Hempel has written a chapter in the Worldwatch Institute’s State of the World 2014 report called "Ecoliteracy: Knowledge is Not Enough."

“Some people think that ecoliteracy is just a green form of science literacy," he said. "And what I have tried to ask is whether that’s enough? In other words, what an ecologically literate person needs to know might include things like the cycles and the flows, the energy systems, all of those [kinds] of things that we would call the science of ecology.”

It’s been said that knowledge is power. But the environmental sciences professor says that’s not always the case.

“That doesn’t seem to lead to action to protect our environment – to protect our life support system – to the level that we need to," Hempel said. "Just because we know a lot about the environment doesn’t mean that we actually act to save it.”

He said people may not be very concerned about environmental problems if they occur far from their homes.

“Some people call it psychological distance. A lot of climate issues are worse in the Arctic and most of us don’t spend time in the Arctic," Hempel said. "And so, there’s a certain distance. But there’s also a distance that’s happening in the world as it urbanizes -- people spending more time in front of screens and less time out in nature. We become, if you will, disconnected from the natural systems that used to be the key to success for a human being.”

In the past, he said, if a person could not read the surrounding environment, he or she would have difficultly finding food, water and shelter.

“We give it less thought and perhaps we give it less importance in our own lives,” he said.

Hempel said getting back in touch with nature would help people re-balance their lives – and may even help reduce the U.S. obesity epidemic, which is now affecting the nation’s youth.

“To help children discover the wonders of nature. To help children discover what it is when they take a breath. They can probably thank the ocean for every other breath they take because of the oxygen that’s produced there,” he said.

Hempel said getting back in touch with nature should become part of the formal education system.

“One of the things that I think ecoliteracy would help us do is to bring back -- through experience -- those wonders of encounters with wildlife with other creatures than ourselves. And that that would actually contribute to our quality of life – that would contribute to our learning,” he said.

While the vast majority of scientists agree on climate change, Hempel said there is a great deal of polarization among the general public. He said too many decisions regarding climate may be swayed by money and politics and not science.
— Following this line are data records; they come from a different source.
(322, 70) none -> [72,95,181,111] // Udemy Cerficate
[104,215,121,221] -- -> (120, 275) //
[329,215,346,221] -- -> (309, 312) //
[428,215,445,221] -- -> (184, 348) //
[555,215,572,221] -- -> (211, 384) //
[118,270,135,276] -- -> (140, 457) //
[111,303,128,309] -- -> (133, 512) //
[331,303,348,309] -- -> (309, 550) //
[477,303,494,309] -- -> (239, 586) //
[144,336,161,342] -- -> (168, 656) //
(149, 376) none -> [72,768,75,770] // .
“How do we go back to a governance system that can actually use science to help us solve problems? That if we had a kind of system of governance that allowed us to incorporate what we know in science -- and to respond to it -- we would all be better off,” he said.

Hempel said the future can seem scary because there’s so much that’s not known about the effects of climate change. But he added that it’s time to put aside denial and fear when confronting major problems.